At the moment the trusts that were doing well before Covid are fearful that they will  be managed in the same way as everyone else.

So, my main point is to look at where trusts are and manage them very differently.

There is however a different point about performance that is not a point in time, but the reflection of a trajectory of performance.

Again, if you were to look at performance 2017-2019 the numbers will crucially, over that two-year period demonstrate that some have considerably improved, some have deteriorated and some have stayed about the same.
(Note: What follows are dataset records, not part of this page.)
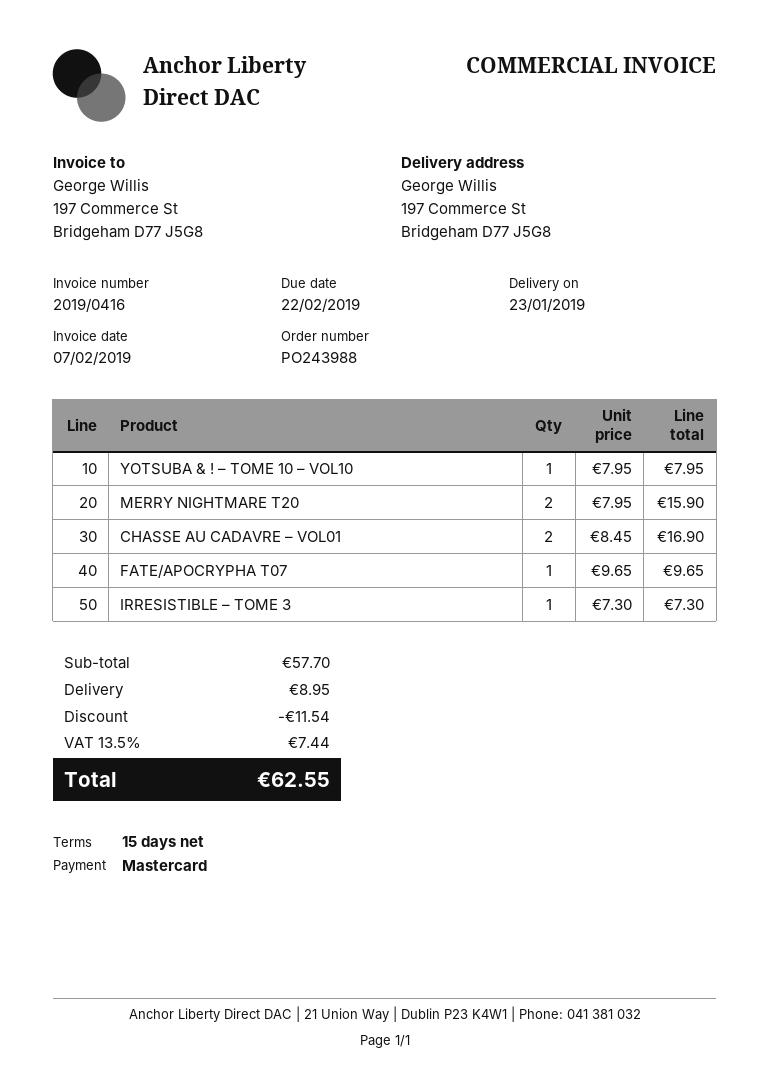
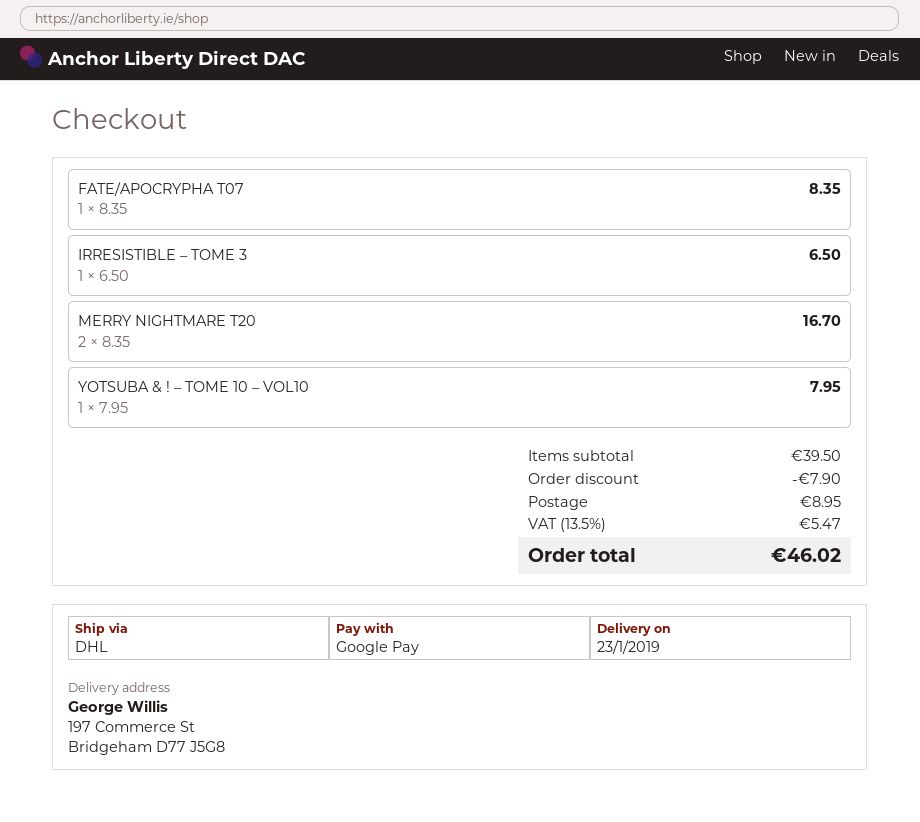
payment method: Mastercard -> Google Pay
MERRY NIGHTMARE T20: 2 x 7.95 = 15.90 -> 2 x 8.35 = 16.70
CHASSE AU CADAVRE – VOL01: 2 x 8.45 = 16.90 -> none
FATE/APOCRYPHA T07: 1 x 9.65 = 9.65 -> 1 x 8.35 = 8.35
IRRESISTIBLE – TOME 3: 1 x 7.30 = 7.30 -> 1 x 6.50 = 6.50
subtotal: 57.70 -> 39.50
discount: 11.54 -> 7.90
tax: 13.5% = 7.44 -> 13.5% = 5.47
total: 62.55 -> 46.02

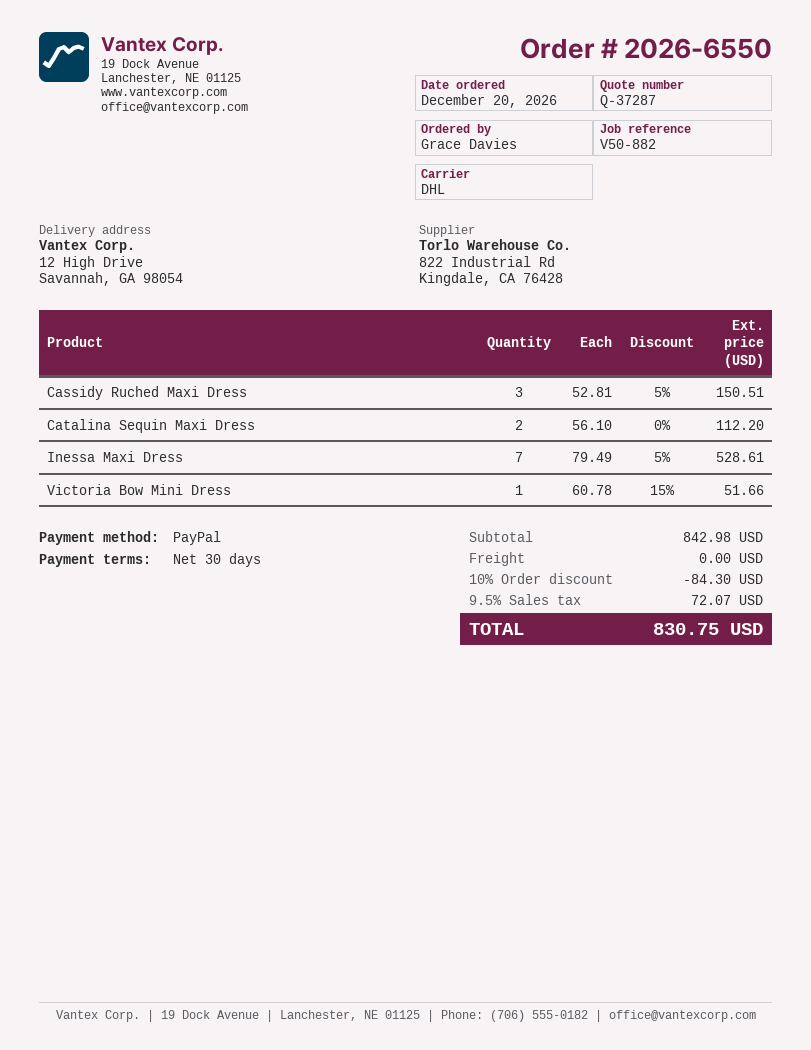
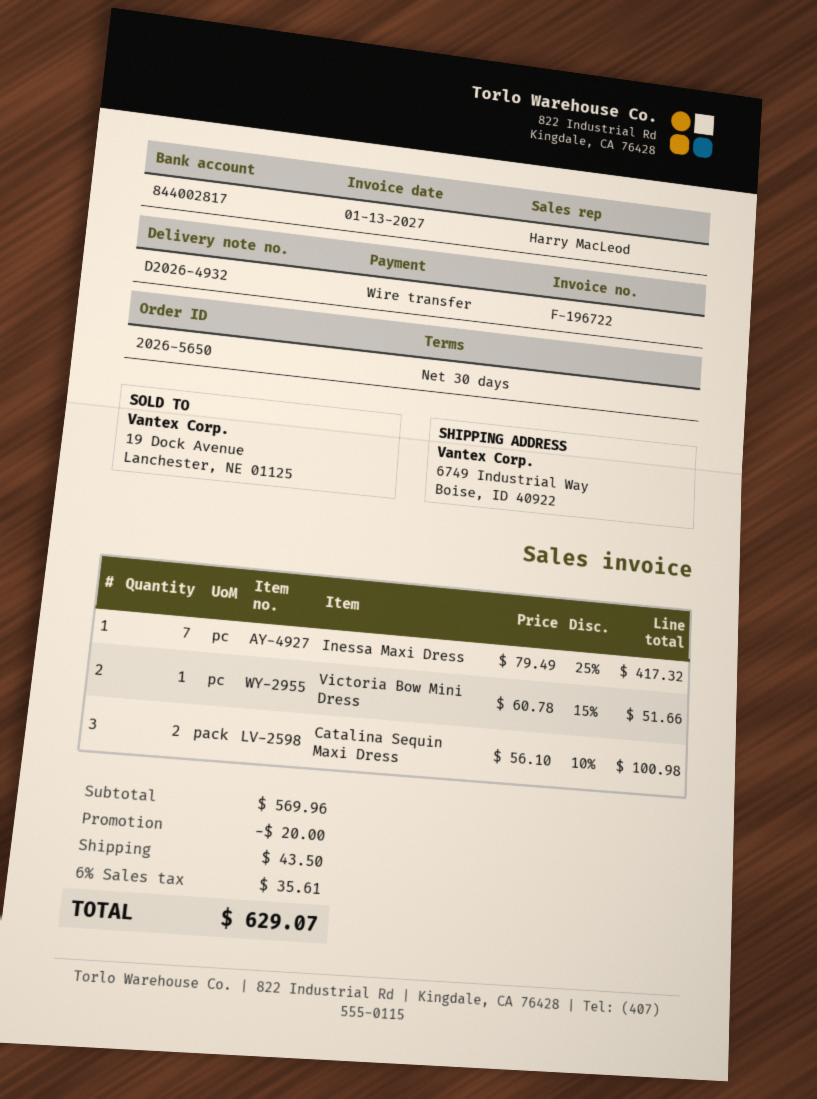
order number: 2026-6550 -> 2026-5650
payment method: PayPal -> bank transfer
ship to: 12 High Drive, Savannah, GA 98054 -> 6749 Industrial Way, Boise, ID 40922
Cassidy Ruched Maxi Dress: 3 x 52.81 - 5% = 150.51 -> none
Catalina Sequin Maxi Dress: 2 x 56.10 = 112.20 -> 2 x 56.10 - 10% = 100.98
Inessa Maxi Dress: 7 x 79.49 - 5% = 528.61 -> 7 x 79.49 - 25% = 417.32
subtotal: 842.98 -> 569.96
discount: 84.30 -> 20.00
shipping: 0.00 -> 43.50
tax: 9.5% = 72.07 -> 6% = 35.61
total: 830.75 -> 629.07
Trusts in the middle of the distribution could be there for at least three different reasons.

Trust A might – say at the end of 2016 – have been the worst in the country. And might, from 2017-2019, have clawed their way up an improvement road to halfway in the distribution. They are on the move. Given their hard work over the previous two years they have shown that they can improve and know how hard this is. Their view of their performance over the next two years is likely to be realistic.

Take another trust (let’s call it B) that at the end of 2016 was one of the best. However, the leadership of that trust had been persuaded by NHSE/I to go and run trust A. (NHS leaders will know this happens a lot!) It may be that for trust B this move has been disastrous and their performance is plummeting, and they are now moving sharply downwards and after 2 years are now in the middle of the distribution.

Now take a third trust (C). This is one that many people in the NHS will recognise. They have been in the middle for years. They keep their heads down – do not shout about how they are doing – and hope that nobody notices that they have been in the middle of the pack for years and years.

At this moment in time all three of these trusts have the same performance. They are not good, they are not bad – they are average. So, should their performance be managed in the same way?

Given their trajectories that would be daft. A needs encouragement. B needs a lot of help to replace the senior management that performance management sent to trust A, and C needs to be told that hiding in the pack does not work anymore – so what help do they all need to improve?

The point I am making here is not about kind or unkind performance management. I am talking about effectiveness. Treating all of three in the same way will not work. To improve these three very different trusts will need three different approaches.

In March 2021 waiting times are at a record high. Now is the time for differentiation in performance management.